If we assign priority in a certain way, we will be implementing A*
Search, a classic
pathfinding algorithm.
Step 1 - Parent and Children
Complete the parent(), left(), right(), and legal() methods.
Each method has a corresponding test case which will pass with a correct
solution.
Step 2 - isHeap()
We will be implementing a Heap where the minimum node will be the
root of the Heap. Our implementation will use an ArrayList to store all
the elements of our Heap. Complete the isHeap() method so that it will
check that all of the properties of a Heap are present. Namely, you must
verify that each element is smaller than its children elements.
To compare elements, we will be using the
Comparator
class in Java. You can assume a call to comparator.compare(t1, t2) will return -1 if t1 is
less than t2, 0 if they are equal, and 1 if t1 is greater than t2.
Because of our use of an ArrayList to track the elements, we will always assume
that the elements form a Heap that is as compact as possible.
If your implementation is correct, it should pass all four testIsHeap
test cases.
Step 3 - swap
Swapping two elements in an array is an extremely common operation, and
useful for both adding and removing elements from a heap. Implement the
swap() method, and make sure testSwap() passes.
Step 4 - element and add
The next method to implement is element. This should return the root
element, which will always be stored in the first position of the
ArrayList.
Then, you should implement the add method. New elements are added to
the end of the ArrayList, and then filtered up repeatedly when the
element is found to be less than its parent. Use the Comparator object
to calculate if an element is greater or less than another element.
Note: Using the parent method will help in creating a cleaner
implementation of add.
Once these methods are implemented, the testAdd1() and testAdd2()
test cases should pass.
Step 5 - hasSmallerChild and smallestChildOf
Each of these methods considers a parent index. The hasSmallerChild
method returns true if either or both of its children is smaller in
value than the parent. It returns false if the parent’s value is smaller
than all of its children, or if it does not have any children.
The smallestChildOf method returns the index of the right child of the
parent if the right child is present and its value is smaller than that
of the left child. Otherwise, it returns the index of the left child.

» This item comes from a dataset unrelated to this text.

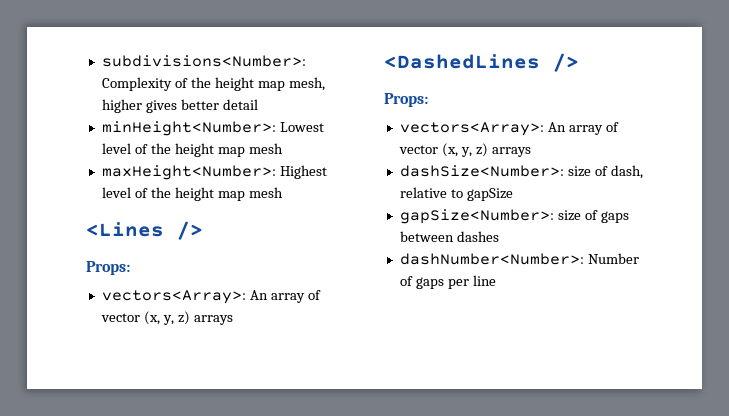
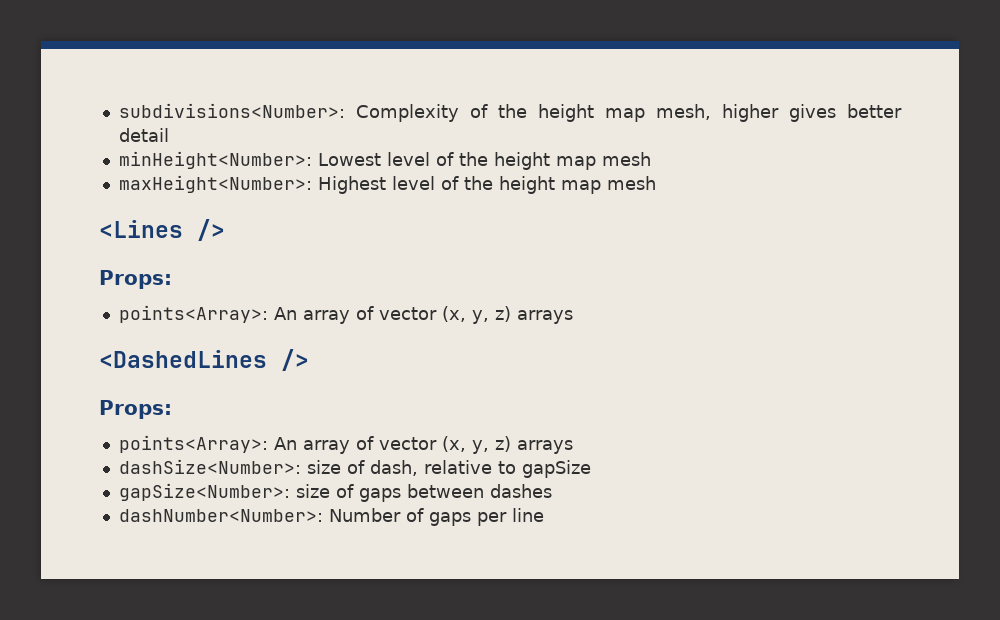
[101,290,246,304] vectors<Array>: -> [118,305,268,323] points<Array>:
[399,122,544,136] vectors<Array>: -> [118,435,268,453] points<Array>:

Once these two methods are implemented the six testSmallestChild tests
should all pass.
Step 6 - remove
Elements can be removed from the heap through a filtering process
similar to adding to a heap. First, swap the first and last elements.
Next, remove the last element, and save its value to be returned at the
end of the method. The swap could cause a violation of the Heap property
that all parents must be smaller than their children. If the element is
greater than only one of its children, swap these two elements. If the
element is greater than both of its children, swap the smaller of the two
children with the element, so that we don’t break the Heap property any
further. Finally, when a swap was made, repeatedly check the subsequent
descendants to guarantee that the Heap property is always preserved.
Once this method is implemented, the testRemove() test case should
pass.
Note: Using the hasSmallerChild() and
smallestChildOf() methods makes it much easier to write this method correctly!
Step 7 - TrailEstimator
Our penultimate step is to create the heuristic function for comparing
trails. A Trail cannot be properly compared to another trail
without the context of a puzzle. Java lets us compare in another way for
this circumstance. In the TrailEstimator class, you will find two
methods. This class is a Comparator for the Trail objects, which will
have the proper Puzzle object available.
The estimateFor method should return the length of the given Trail,
plus an estimate for the remaining length of the trail. This estimate
should be calculated using the manhattanDistanceTo method of the
Position class.
The compare method will then be able to compare two Trail objects,
using using the estimate for each Trail calculated in the above method.
Return -1 if the first Trail estimate is less than the second, 0 if they
are equal, and 1 if the first Trail estimate is greater than the second.
Step 8 - Evaluation
Compare the new Heap Searcher to the earlier Stack and Queue
implementations. Create 10 random mazes of size 50x50. Now, for each maze and
strategy (Stack, Queue, and Heap), record the number of visited nodes as
a percentage of the total number of open spaces in the initial maze.
Discuss the differences you see between the Stack, Queue, and Heap.
Grading
- To Partially Complete this lab, complete Steps 1, 2, 3, 4, 5, and 6
- To Complete this lab, do the above and Steps 7 and 8